Aim of the exercise: Return the lines that run from the beginning of the entries to the line holding "html: <span>Res3</span> ->", inclusive, and drop the pictures.
================================
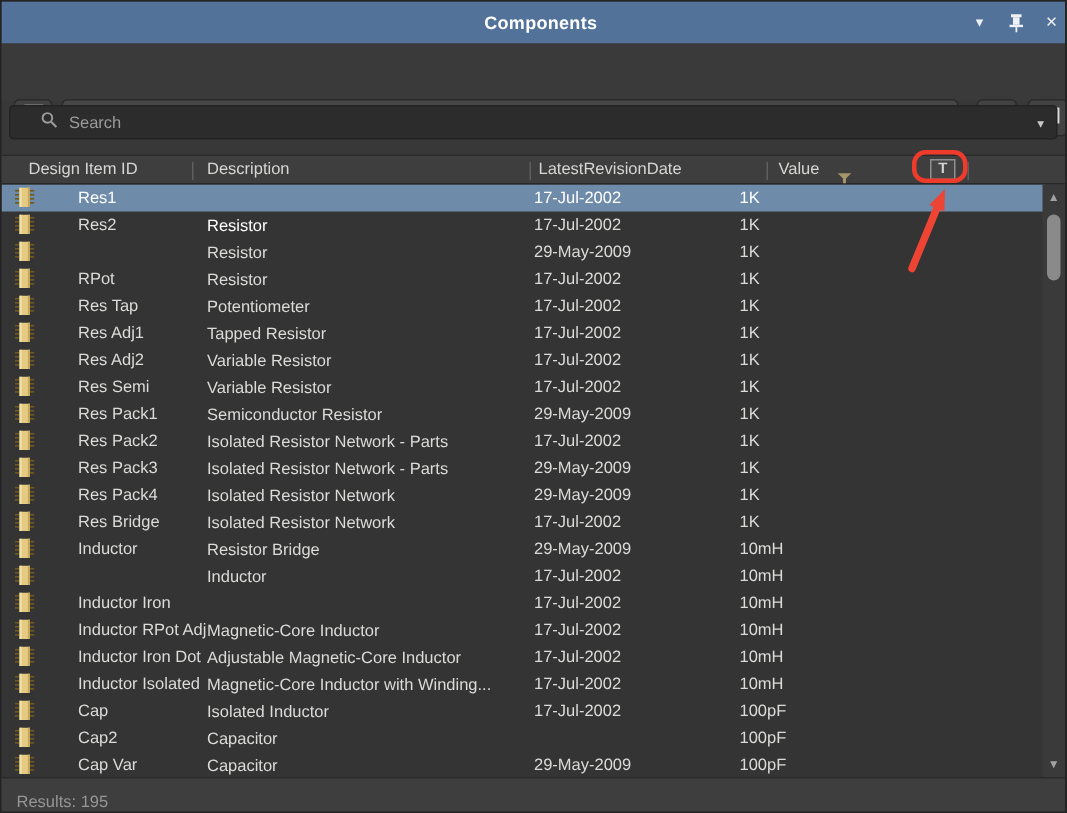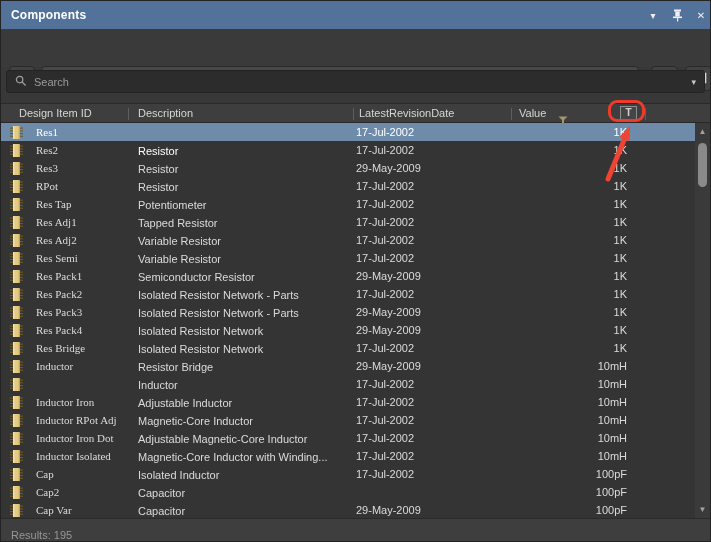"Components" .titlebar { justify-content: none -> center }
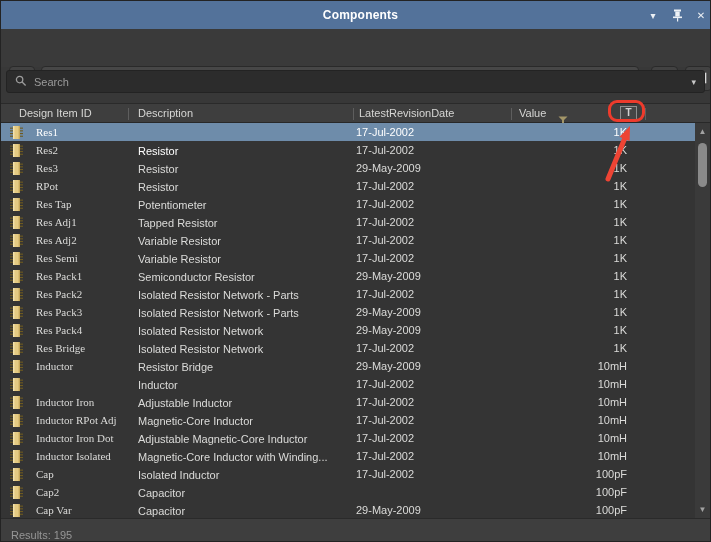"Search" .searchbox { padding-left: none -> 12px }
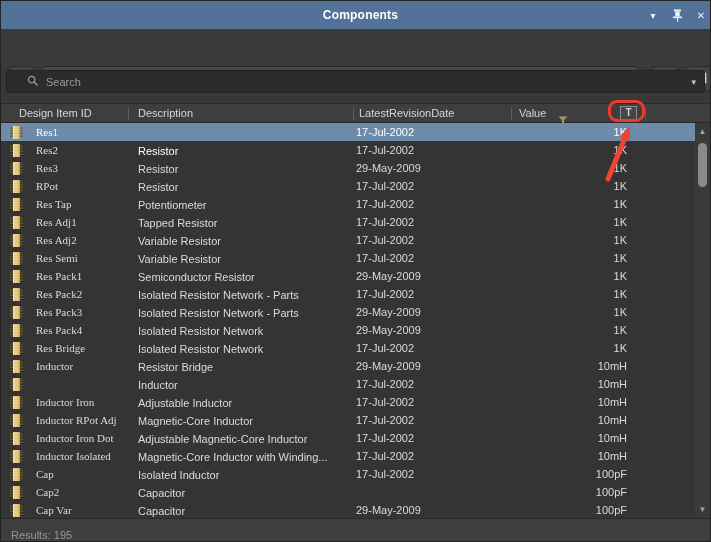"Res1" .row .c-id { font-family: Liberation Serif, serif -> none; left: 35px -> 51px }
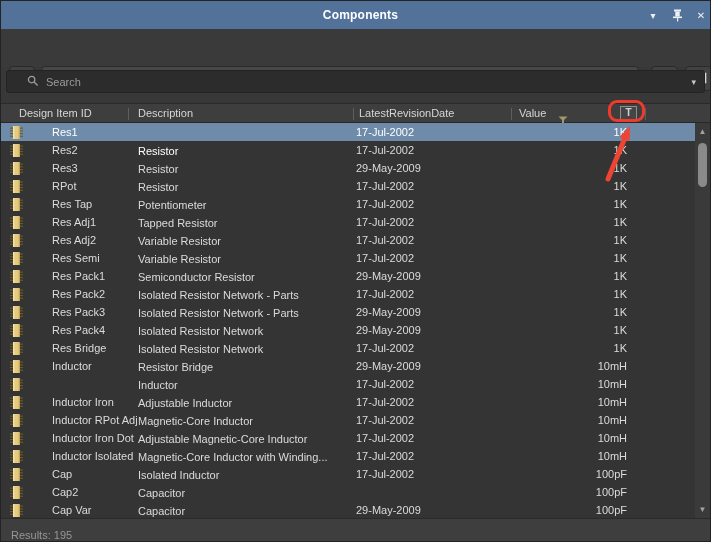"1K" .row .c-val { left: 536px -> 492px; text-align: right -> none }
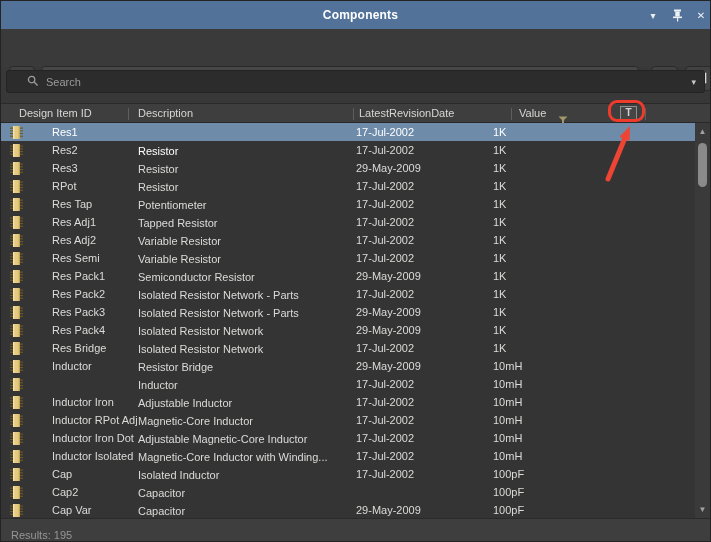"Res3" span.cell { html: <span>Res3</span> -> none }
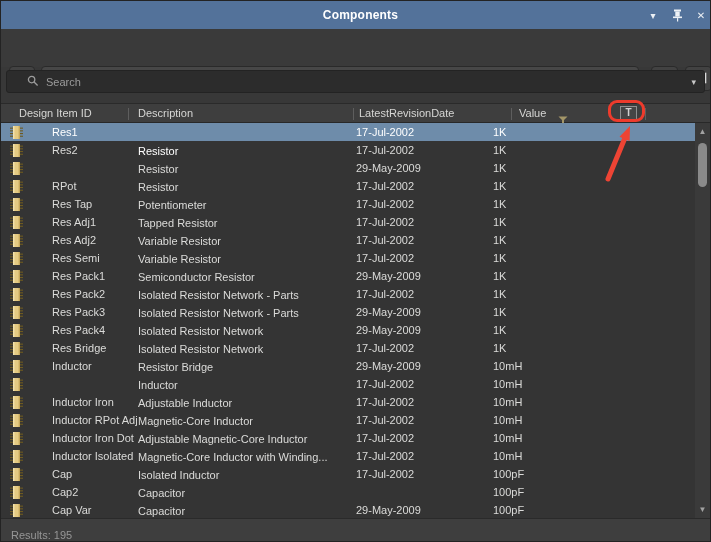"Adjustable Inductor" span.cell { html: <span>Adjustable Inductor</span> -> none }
================================
Response for this exercise:
"Components" .titlebar { justify-content: none -> center }
"Search" .searchbox { padding-left: none -> 12px }
"Res1" .row .c-id { font-family: Liberation Serif, serif -> none; left: 35px -> 51px }
"1K" .row .c-val { left: 536px -> 492px; text-align: right -> none }
"Res3" span.cell { html: <span>Res3</span> -> none }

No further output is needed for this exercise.